配偶者控除について、よくまとまった論文があるので紹介します。

租税資料館賞 第17回入賞作品(「租税資料館」サイト)

北村 美由姫 「配偶者控除についての一考察」−人的控除の再構築に向けて−
(文京学院大学大学院 院生)
※論文はPDF(1.28MB)

同論文の紹介より引用

 そのような状態を前提とすると、配偶者控除には、次のような問題点がある。まず、「妻の座確保」のためという存在意義が希薄化してくる。また、少 しでも多くの生活費を得るために働かざるをえない低所得階層は103万円の制限を超えて配偶者控除の適用を受けることが制限され、配偶者控除は所得再配分 の機能を果たせず、高所得者階層を優遇する結果になっていること、女性の社会進出が妨げられていること、などの問題があることである。
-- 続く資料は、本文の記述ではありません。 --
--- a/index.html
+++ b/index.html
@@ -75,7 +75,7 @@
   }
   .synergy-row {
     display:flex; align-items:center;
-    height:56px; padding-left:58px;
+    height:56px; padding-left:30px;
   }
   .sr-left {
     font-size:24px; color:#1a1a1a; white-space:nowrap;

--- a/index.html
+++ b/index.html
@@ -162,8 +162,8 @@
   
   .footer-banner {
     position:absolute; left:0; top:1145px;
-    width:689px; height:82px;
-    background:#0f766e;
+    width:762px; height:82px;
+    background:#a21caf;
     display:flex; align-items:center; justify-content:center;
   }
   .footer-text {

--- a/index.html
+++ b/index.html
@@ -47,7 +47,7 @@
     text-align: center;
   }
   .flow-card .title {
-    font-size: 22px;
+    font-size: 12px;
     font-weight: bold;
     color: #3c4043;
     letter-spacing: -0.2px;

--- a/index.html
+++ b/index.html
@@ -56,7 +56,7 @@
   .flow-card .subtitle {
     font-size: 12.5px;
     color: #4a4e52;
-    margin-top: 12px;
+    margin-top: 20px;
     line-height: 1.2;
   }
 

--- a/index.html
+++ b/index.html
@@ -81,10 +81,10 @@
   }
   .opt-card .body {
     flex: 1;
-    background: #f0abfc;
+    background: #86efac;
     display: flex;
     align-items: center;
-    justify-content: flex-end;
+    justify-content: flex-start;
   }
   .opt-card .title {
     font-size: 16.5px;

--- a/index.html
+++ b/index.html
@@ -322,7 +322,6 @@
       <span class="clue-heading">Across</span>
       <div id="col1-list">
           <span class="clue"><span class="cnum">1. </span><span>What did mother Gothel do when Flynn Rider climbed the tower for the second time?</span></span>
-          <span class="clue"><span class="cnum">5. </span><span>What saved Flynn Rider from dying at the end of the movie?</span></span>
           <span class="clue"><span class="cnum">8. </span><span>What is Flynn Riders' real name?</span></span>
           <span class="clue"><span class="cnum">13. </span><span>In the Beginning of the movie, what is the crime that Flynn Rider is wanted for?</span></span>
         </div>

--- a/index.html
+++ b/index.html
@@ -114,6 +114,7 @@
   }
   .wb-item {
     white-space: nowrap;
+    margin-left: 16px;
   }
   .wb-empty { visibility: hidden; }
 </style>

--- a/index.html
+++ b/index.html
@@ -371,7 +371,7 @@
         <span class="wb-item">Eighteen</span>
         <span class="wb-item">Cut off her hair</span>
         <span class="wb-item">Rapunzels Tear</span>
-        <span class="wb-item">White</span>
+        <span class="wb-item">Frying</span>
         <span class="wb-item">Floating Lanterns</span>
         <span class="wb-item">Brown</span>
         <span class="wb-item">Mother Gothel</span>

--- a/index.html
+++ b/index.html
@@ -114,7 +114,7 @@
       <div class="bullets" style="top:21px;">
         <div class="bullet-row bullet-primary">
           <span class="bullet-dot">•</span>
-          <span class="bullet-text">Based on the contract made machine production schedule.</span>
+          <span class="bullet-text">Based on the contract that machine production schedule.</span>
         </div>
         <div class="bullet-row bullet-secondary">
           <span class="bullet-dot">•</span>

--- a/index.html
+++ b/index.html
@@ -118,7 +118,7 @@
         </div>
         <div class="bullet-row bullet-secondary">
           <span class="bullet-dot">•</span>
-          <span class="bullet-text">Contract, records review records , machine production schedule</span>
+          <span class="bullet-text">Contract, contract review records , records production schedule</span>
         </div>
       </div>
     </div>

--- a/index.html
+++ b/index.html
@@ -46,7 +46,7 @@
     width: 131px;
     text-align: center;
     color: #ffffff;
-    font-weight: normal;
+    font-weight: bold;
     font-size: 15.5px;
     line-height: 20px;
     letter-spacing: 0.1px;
 そこで、今後の人的控除の在り方として、配偶者控除、扶養控除を廃止し(統計によると、高所得階層の方が扶養控除の適用割合が高いことを示している。)、扶養控除に代わる代替案(児童手当)で対応し、基礎控除に集約させるとする。

さらに、筆者は「移転的基礎控除」制度を提案する。

また、この基礎控除も、扶養家族間全員になっていること、かつ、控除しきれなかった基礎控除額を家族の他の構成員に移転適用することを提案している。

配偶者及び同居親族に対し、1人につき基礎控除1回分を適用させる提案である。

この案では、家族の全員に対して基礎控除を適用することになる。収入があろうがなかろうが、また収入の多寡にかかわらずである。

これまで配偶者控除が“便宜的に”代用してきたことを、こうした提案で解決できるのではなかろうか。そして、配偶者控除で生じる弊害(主婦が労働調整してまで自分の収入を抑えてしまうこと。103万円以下のパート主婦世帯は基礎控除分を二重取りしていること)がなく、どのようなライフスタイルにも中立的である。

今後の税制を考えるとき、検討されるべき意見だと思う。

配偶者控除廃止→増税だ〜!ばかりを見るのでなく、落ち着いて考えてみたい。

※ボリュームのある論文なので読むのは大変ですが、過去の経緯の資料も豊富で貴重な内容です。